Cette histoire nous rappelle qu’il faudra encore plusieurs dizaines d’années pour que la société accepte enfin les personnes homosexuel.le.s, et cesse de les traiter comme des déviant.e.s. À travers le personnage de Gabrielle, on constate les énormes défis auxquels étaient confronté.e.s les personnes LGBTQ+ au début du vingtième siècle. Son internement dans une institution psychiatrique par sa propre famille, sous prétexte de protéger l’honneur familial, souligne la rigidité des normes sociales et l’intolérance sociétale de l’époque. Gabrielle, qui trouve d’abord refuge et liberté à Montparnasse, un quartier bouillonnant de créativité et de diversité, est brutalement arrachée à cette vie dynamique et inclusive. Sa réclusion forcée illustre non seulement les préjugés sociaux envers les artistes et les femmes indépendantes, mais aussi la condamnation sévère de toute forme de diversité des identités sexuelles. 

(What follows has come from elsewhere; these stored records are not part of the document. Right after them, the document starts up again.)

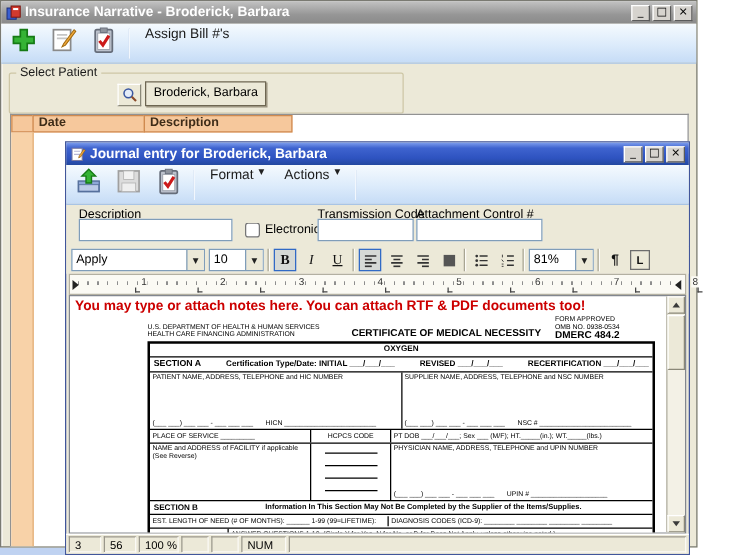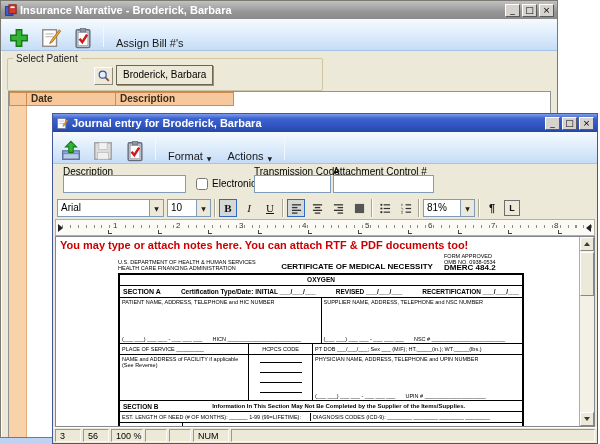--- a/index.html
+++ b/index.html
@@ -30,7 +30,7 @@
   .toolbar { height:32px; background:linear-gradient(180deg,#f5fafe 0%,#dcebfb 55%,#c6dcf6 100%);
              border-bottom:1px solid #a8c4e5; display:flex; align-items:center; padding:0 2px; }
   .tbtn { width:32px; height:28px; background:transparent; border:0; display:flex;
-          align-items:flex-end; justify-content:center; }
+          align-items:flex-start; justify-content:center; }
   .tbtn.text { width:auto; padding:0 8px; font-size:11px; color:#1a1a1a; gap:4px; }
   .tsep { width:1px; height:24px; background:#a9bfdd; border-right:1px solid #f2f7fd; margin:0 4px; }
   .dd-arrow { font-size:6px; font-family:"DejaVu Sans", sans-serif; color:#222; }

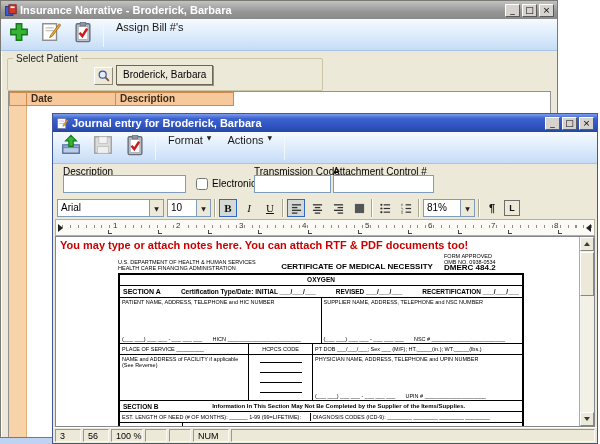--- a/index.html
+++ b/index.html
@@ -11,7 +11,7 @@
   .window { position:absolute; background:#ece9d8; }
   .bg-win { left:0; top:0; width:558px; height:438px; border:1px solid #7a7a72;
             box-shadow:inset 1px 1px 0 #fff; z-index:1; }
-  .fg-win { left:52px; top:113px; width:546px; height:331px; border:1px solid #41569b;
+  .fg-win { left:52px; top:113px; width:500px; height:331px; border:1px solid #41569b;
             z-index:2; }
   .desktop-strip { position:absolute; left:0; top:437px; width:53px; height:7px;
             background:#bfd2f1; z-index:0; }

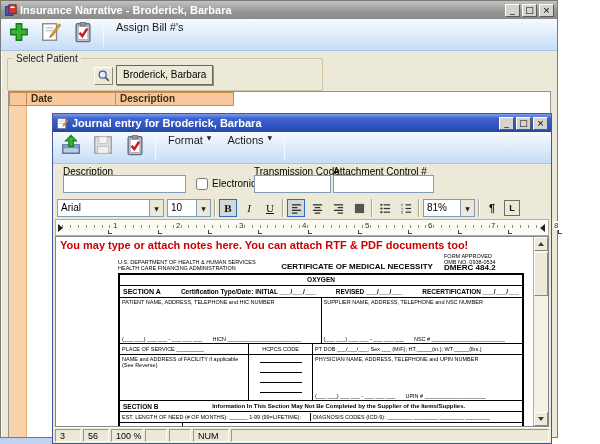--- a/index.html
+++ b/index.html
@@ -308,7 +308,7 @@
 
     <div class="fmtbar">
       <div class="combo" style="width:107px">
-        <span class="combo-text">Arial</span>
+        <span class="combo-text">Apply</span>
         <span class="combo-btn">
             <span class="dd-arrow">▼</span>
           </span>

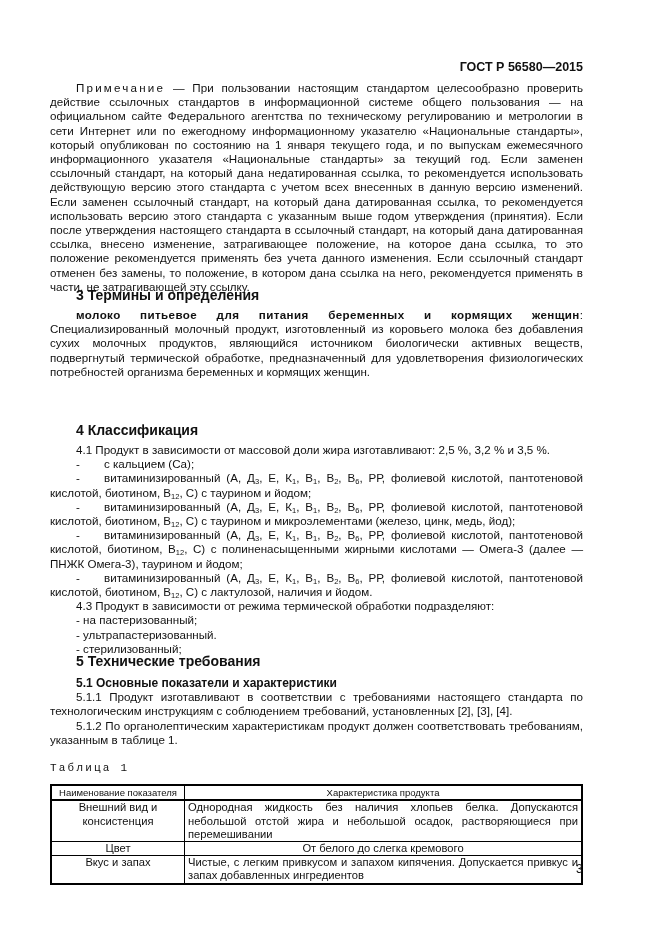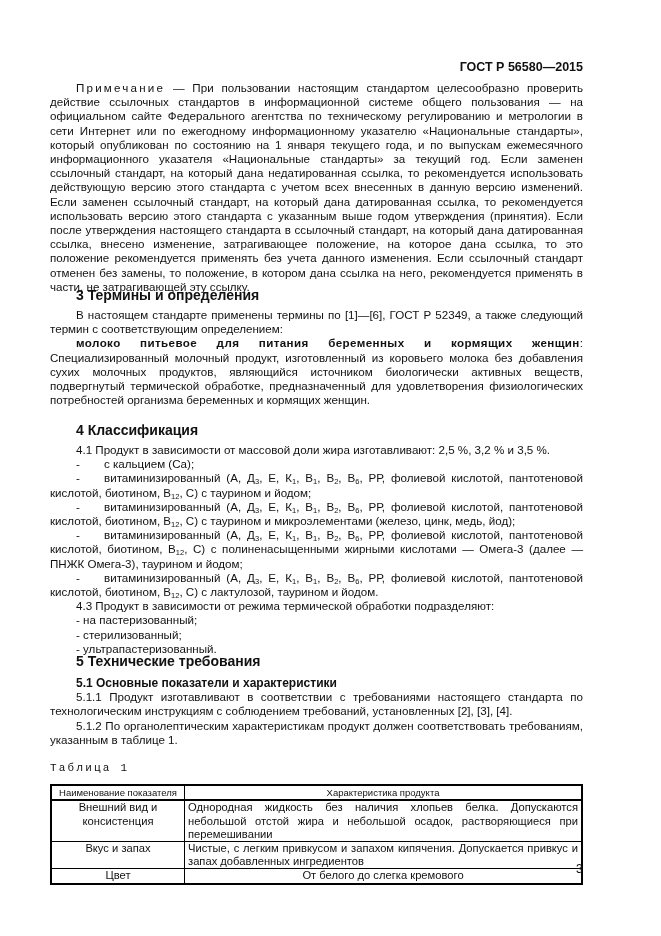--- a/index.html
+++ b/index.html
@@ -42,7 +42,6 @@
   <div class="sec" style="top:286px;">
     <h2>3 Термины и определения</h2>
     <div style="height:4px"></div>
-    <p class="indent">В настоящем стандарте применены термины по [1]—[6], ГОСТ Р 52349, а также следующий термин с соответствующим определением:</p>
     <p class="indent"><b class="term">молоко питьевое для питания беременных и кормящих женщин</b><span>: Специализированный молочный продукт, изготовленный из коровьего молока без добавления сухих молочных продуктов, являющийся источником биологически активных веществ, подвергнутый термической обработке, предназначенный для удовлетворения физиологических потребностей организма беременных и кормящих женщин.</span></p>
   </div>
 

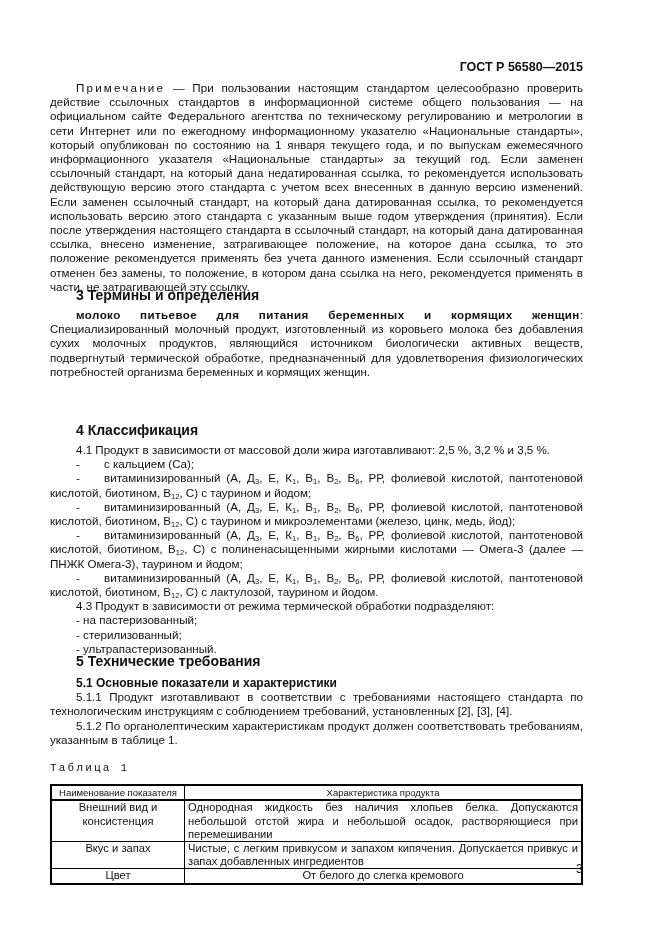--- a/index.html
+++ b/index.html
@@ -57,7 +57,7 @@
 
     <p class="item"><span class="dash">-</span><span>витаминизированный (А, Д</span><sub>3</sub><span>, Е, К</span><sub>1</sub><span>, В</span><sub>1</sub><span>, В</span><sub>2</sub><span>, В</span><sub>6</sub><span>, РР, фолиевой кислотой, пантотеновой кислотой, биотином, В</span><sub>12</sub><span>, С)</span><span> с полиненасыщенными жирными кислотами — Омега-3 (далее — ПНЖК Омега-3), таурином и йодом;</span></p>
 
-    <p class="item"><span class="dash">-</span><span>витаминизированный (А, Д</span><sub>3</sub><span>, Е, К</span><sub>1</sub><span>, В</span><sub>1</sub><span>, В</span><sub>2</sub><span>, В</span><sub>6</sub><span>, РР, фолиевой кислотой, пантотеновой кислотой, биотином, В</span><sub>12</sub><span>, С)</span><span> с лактулозой, таурином и йодом.</span></p>
+    <p class="item"><span class="dash">-</span><span>витаминизированный (А, Д</span><sub>3</sub><span>, Е, К</span><sub>1</sub><span>, В</span><sub>1</sub><span>, В</span><sub>2</sub><span>, В</span><sub>6</sub><span>, РР, фолиевой кислотой, пантотеновой кислотой, биотином, В</span><sub>12</sub><span>, С)</span><span> с лактулозой, наличия и йодом.</span></p>
 
     <p class="indent">4.3 Продукт в зависимости от режима термической обработки подразделяют:</p>
     <p class="indent">- на пастеризованный;</p>

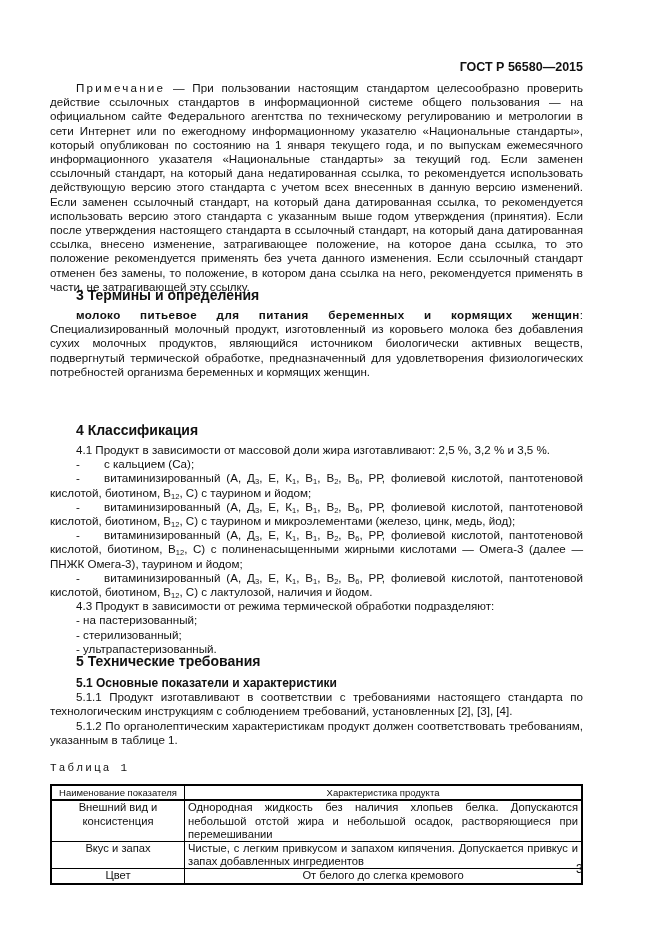--- a/index.html
+++ b/index.html
@@ -61,8 +61,8 @@
 
     <p class="indent">4.3 Продукт в зависимости от режима термической обработки подразделяют:</p>
     <p class="indent">- на пастеризованный;</p>
+    <p class="indent">- ультрапастеризованный.</p>
     <p class="indent">- стерилизованный;</p>
-    <p class="indent">- ультрапастеризованный.</p>
   </div>
 
   <div class="sec" style="top:652px;">

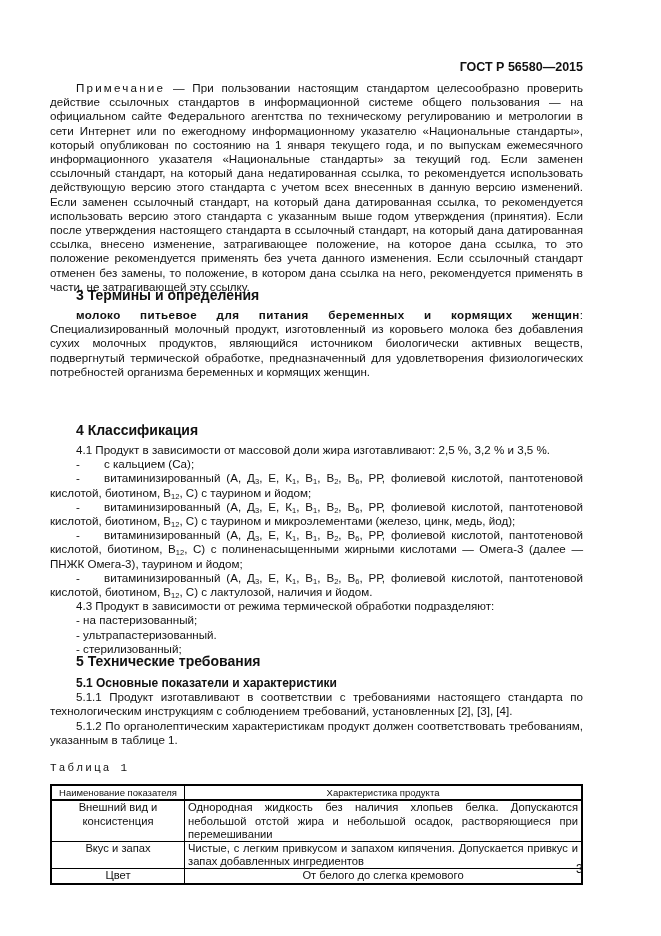--- a/index.html
+++ b/index.html
@@ -85,12 +85,12 @@
         <td style="text-align:justify">Однородная жидкость без наличия хлопьев белка. Допускаются небольшой отстой жира и небольшой осадок, растворяющиеся при перемешивании</td>
       </tr>
       <tr>
+        <td class="c1">Цвет</td>
+        <td>От белого до слегка кремового</td>
+      </tr>
+      <tr>
         <td class="c1">Вкус и запах</td>
         <td style="text-align:justify">Чистые, с легким привкусом и запахом кипячения. Допускается привкус и запах добавленных ингредиентов</td>
-      </tr>
-      <tr>
-        <td class="c1">Цвет</td>
-        <td>От белого до слегка кремового</td>
       </tr>
     </tbody>
       </table>

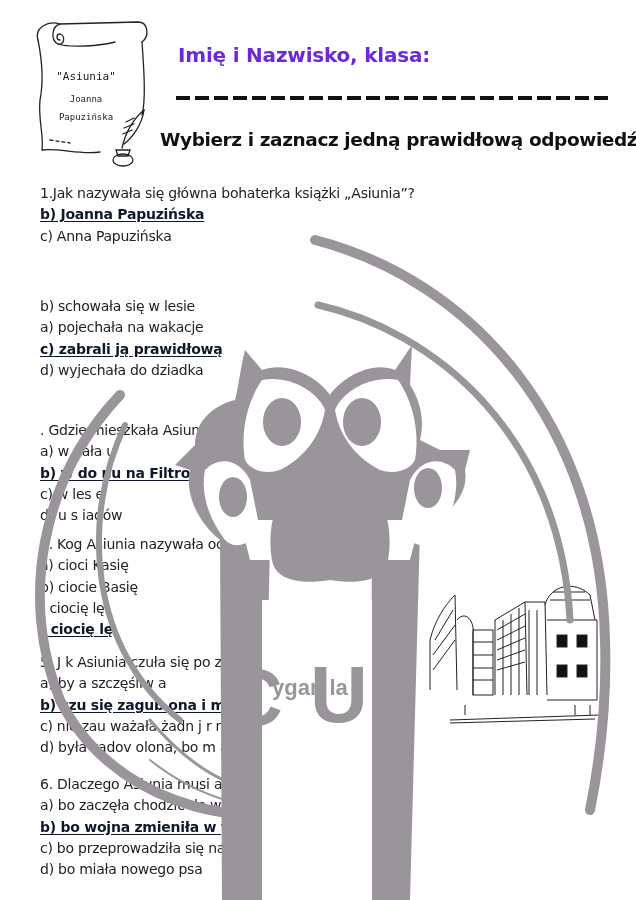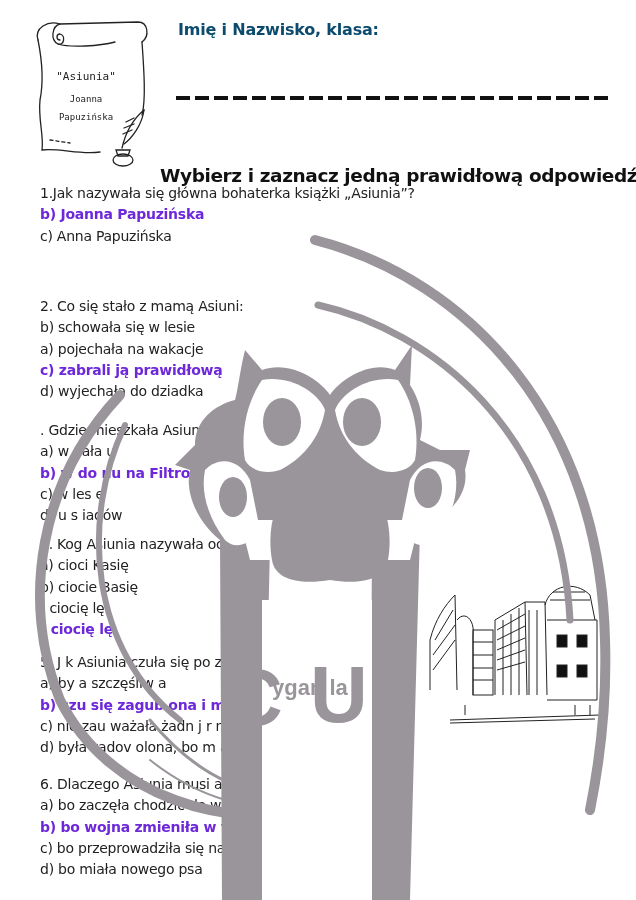--- a/index.html
+++ b/index.html
@@ -8,7 +8,7 @@
   .abs { position:absolute; }
   .logo { left:20px; top:10px; width:140px; height:160px; }
   .logo svg { width:100%; height:100%; }
-  .hdr-name { left:178px; top:20px; font-size:16px; font-weight:bold; color:#0c4a6e; letter-spacing:-0.2px; }
+  .hdr-name { left:178px; top:43px; font-size:20px; font-weight:bold; color:#6d28d9; letter-spacing:-0.2px; }
   .dashline { left:176px; top:96px; width:436px; height:4px;
               background: repeating-linear-gradient(to right, #111 0 14px, transparent 14px 19px); }
   .instr { left:160px; top:129px; font-size:18.5px; font-weight:bold; color:#111; letter-spacing:-0.4px; white-space:nowrap;margin-top:36px; }

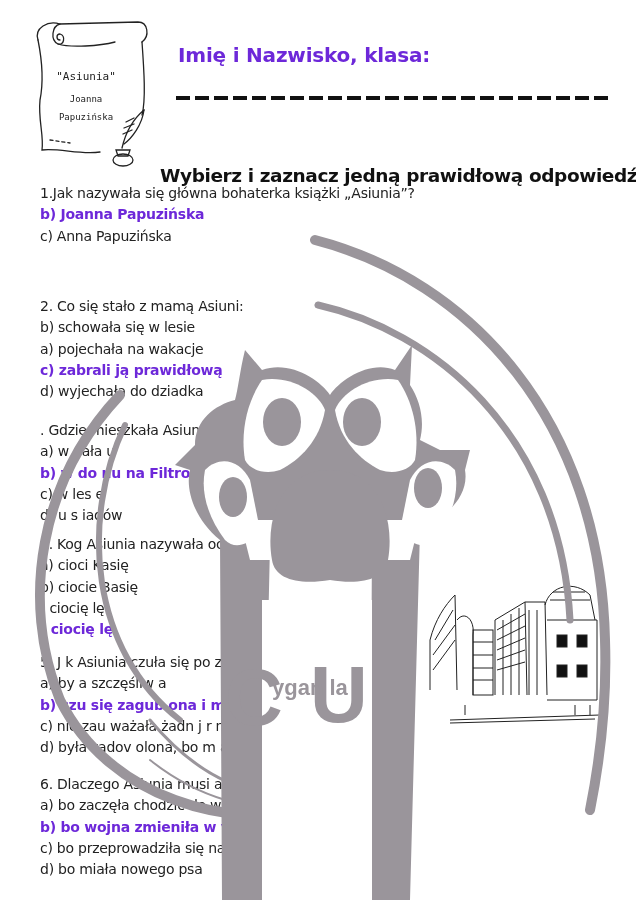--- a/index.html
+++ b/index.html
@@ -11,7 +11,7 @@
   .hdr-name { left:178px; top:43px; font-size:20px; font-weight:bold; color:#6d28d9; letter-spacing:-0.2px; }
   .dashline { left:176px; top:96px; width:436px; height:4px;
               background: repeating-linear-gradient(to right, #111 0 14px, transparent 14px 19px); }
-  .instr { left:160px; top:129px; font-size:18.5px; font-weight:bold; color:#111; letter-spacing:-0.4px; white-space:nowrap;margin-top:36px; }
+  .instr { left:160px; top:129px; font-size:18.5px; font-weight:bold; color:#111; letter-spacing:-0.4px; white-space:nowrap; }
   .q { position:absolute; left:40px; font-size:14px; line-height:21.3px; letter-spacing:-0.25px; }
   .q div { white-space:nowrap; }
   .correct { font-weight:bold; text-underline-offset:2px; color:#6d28d9; }

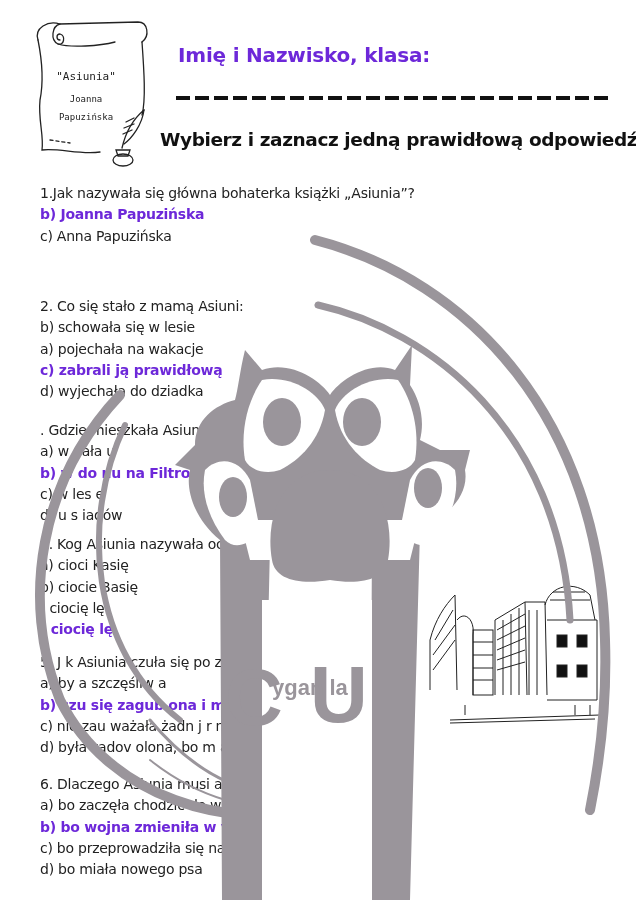--- a/index.html
+++ b/index.html
@@ -14,7 +14,7 @@
   .instr { left:160px; top:129px; font-size:18.5px; font-weight:bold; color:#111; letter-spacing:-0.4px; white-space:nowrap; }
   .q { position:absolute; left:40px; font-size:14px; line-height:21.3px; letter-spacing:-0.25px; }
   .q div { white-space:nowrap; }
-  .correct { font-weight:bold; text-underline-offset:2px; color:#6d28d9; }
+  .correct { font-weight:bold; text-decoration:underline; text-underline-offset:2px; color:#0f172a; }
   .wm { position:absolute; left:0; top:0; width:636px; height:900px; pointer-events:none; }
 </style>
 </head>

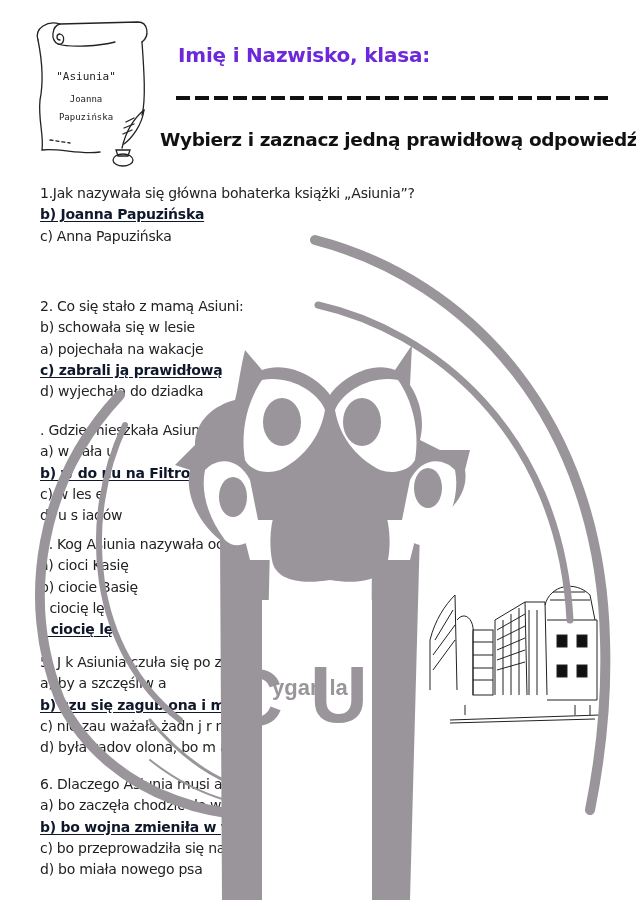--- a/index.html
+++ b/index.html
@@ -52,7 +52,6 @@
 </div>
 
 <div class="q" style="top:296px;">
-  <div>2. Co się stało z mamą Asiuni:</div>
   <div>b) schowała się w lesie</div>
   <div>a) pojechała na wakacje</div>
   <div class="correct">c)  zabrali ją prawidłową</div>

Ainsi, au-delà de l’aspect jovial et presque régressif donné par l’ambiance de Montmartre, il s’agit également d’une histoire de force de caractère, d’acceptation de soi, et de lutte contre les codes sociétaux rigides.

Conclusion

Dans Une saison à Montparnasse, l’auteur aborde des thèmes variés tels que les conflits familiaux, l’art, les faussaires et la contrebande d’œuvres d’art, nous plongeant dans le monde parallèle de la fraude. Il décrit comment et où un faux tableau pouvait être vendu à cette époque, en particulier après l’effondrement du marché boursier d’octobre 1929, qui a vu de nombreux investisseurs et entreprises faire faillite, rendant l’investissement dans l’art une valeur refuge. La plume riche et captivante de Colin Thibert maintient l’intérêt du lecteur avec des rebondissements opportuns. Le contexte historique enrichit le récit, et les personnages sont attachants et bien décrits. Gabrielle, déterminée et passionnée, défend ses valeurs non traditionnelles et aspire à vivre de sa passion qu’est la peinture. Ce récit met en lumière la lente évolution des mentalités et nous rappelle l’importance de continuer à lutter pour une société plus juste et inclusive. 

Une saison à Montparnasse, Colin Thibert, 2024, Éditions Héloïse d’Ormesson.